* **EXERCISE OBJECTIVE**
In the listing below, find every line with the string "from" and pull it out.

═══ DATA EXTRACT ═══

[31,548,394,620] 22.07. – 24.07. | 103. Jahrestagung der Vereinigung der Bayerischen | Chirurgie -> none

═══
═══ DATA EXTRACT ═══

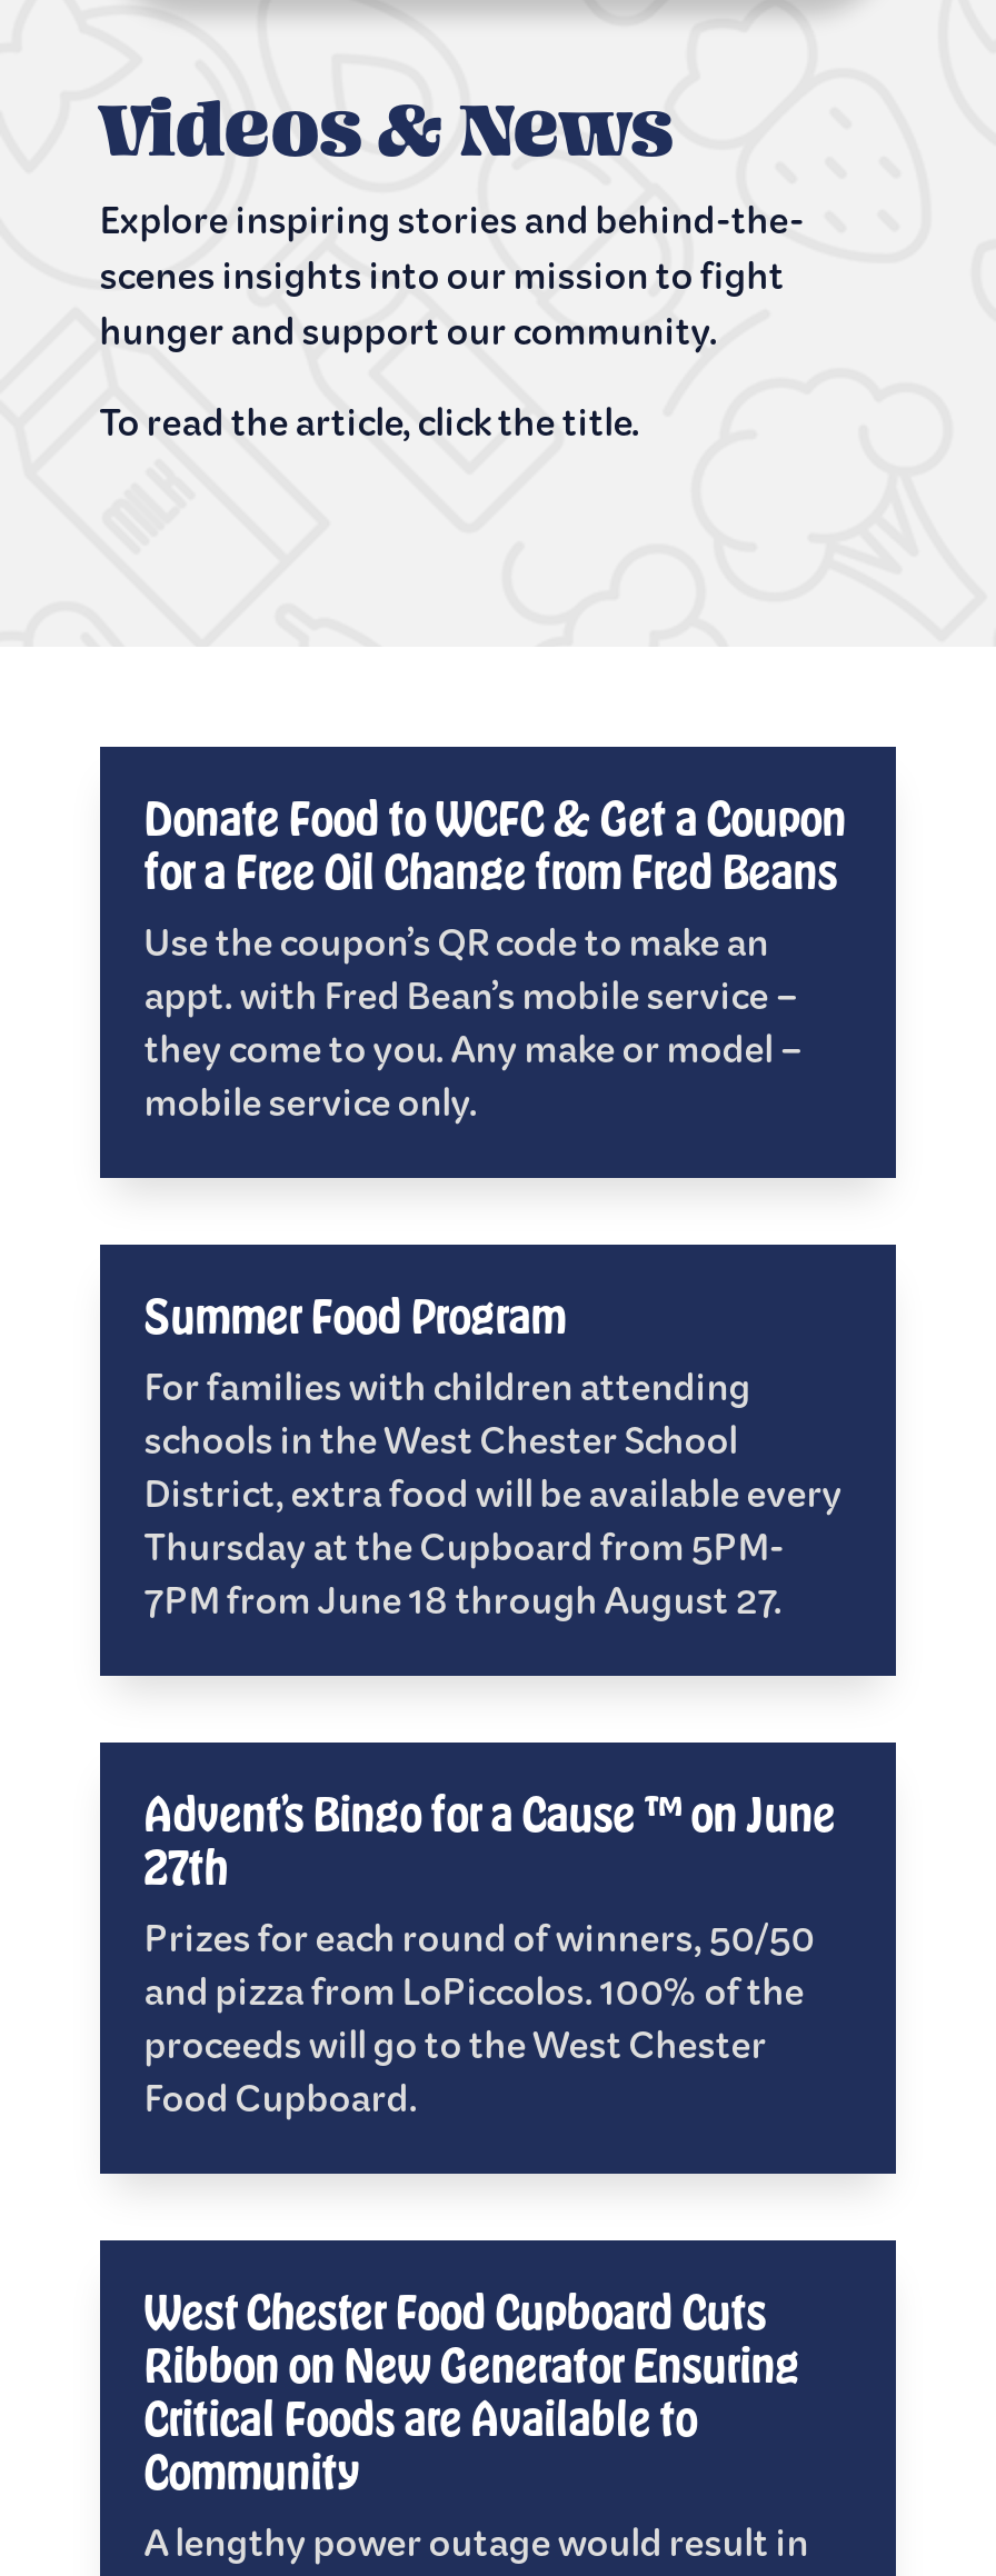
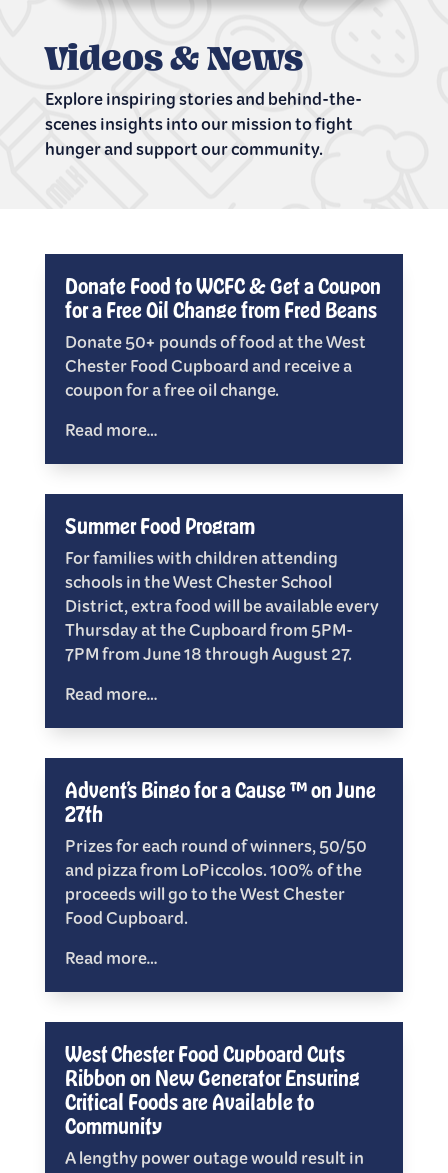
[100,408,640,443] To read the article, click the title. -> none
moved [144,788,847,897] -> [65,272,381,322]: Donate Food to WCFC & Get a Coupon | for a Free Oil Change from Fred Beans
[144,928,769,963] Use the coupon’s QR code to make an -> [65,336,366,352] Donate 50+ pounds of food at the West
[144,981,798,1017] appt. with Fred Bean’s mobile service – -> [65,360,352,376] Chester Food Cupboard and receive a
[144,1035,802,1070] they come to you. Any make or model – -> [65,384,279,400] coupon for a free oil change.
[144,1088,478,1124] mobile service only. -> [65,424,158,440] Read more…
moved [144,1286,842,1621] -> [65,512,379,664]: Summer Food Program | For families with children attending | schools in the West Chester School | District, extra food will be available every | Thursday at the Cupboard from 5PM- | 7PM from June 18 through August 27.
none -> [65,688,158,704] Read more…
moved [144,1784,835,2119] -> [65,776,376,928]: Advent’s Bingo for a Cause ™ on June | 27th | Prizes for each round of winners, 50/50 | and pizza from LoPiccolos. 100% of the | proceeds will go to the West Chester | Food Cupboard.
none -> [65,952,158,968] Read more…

═══
═══ DATA EXTRACT ═══

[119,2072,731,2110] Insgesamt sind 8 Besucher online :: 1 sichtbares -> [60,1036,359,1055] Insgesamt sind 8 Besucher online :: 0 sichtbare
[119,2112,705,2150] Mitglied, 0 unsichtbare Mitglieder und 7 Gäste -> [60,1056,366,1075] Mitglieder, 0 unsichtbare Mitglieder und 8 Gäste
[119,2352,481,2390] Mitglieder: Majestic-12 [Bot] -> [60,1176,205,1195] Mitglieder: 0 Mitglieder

═══

* **SOLUTION FOR THIS EXERCISE**
moved [144,788,847,897] -> [65,272,381,322]: Donate Food to WCFC & Get a Coupon | for a Free Oil Change from Fred Beans
moved [144,1286,842,1621] -> [65,512,379,664]: Summer Food Program | For families with children attending | schools in the West Chester School | District, extra food will be available every | Thursday at the Cupboard from 5PM- | 7PM from June 18 through August 27.
moved [144,1784,835,2119] -> [65,776,376,928]: Advent’s Bingo for a Cause ™ on June | 27th | Prizes for each round of winners, 50/50 | and pizza from LoPiccolos. 100% of the | proceeds will go to the West Chester | Food Cupboard.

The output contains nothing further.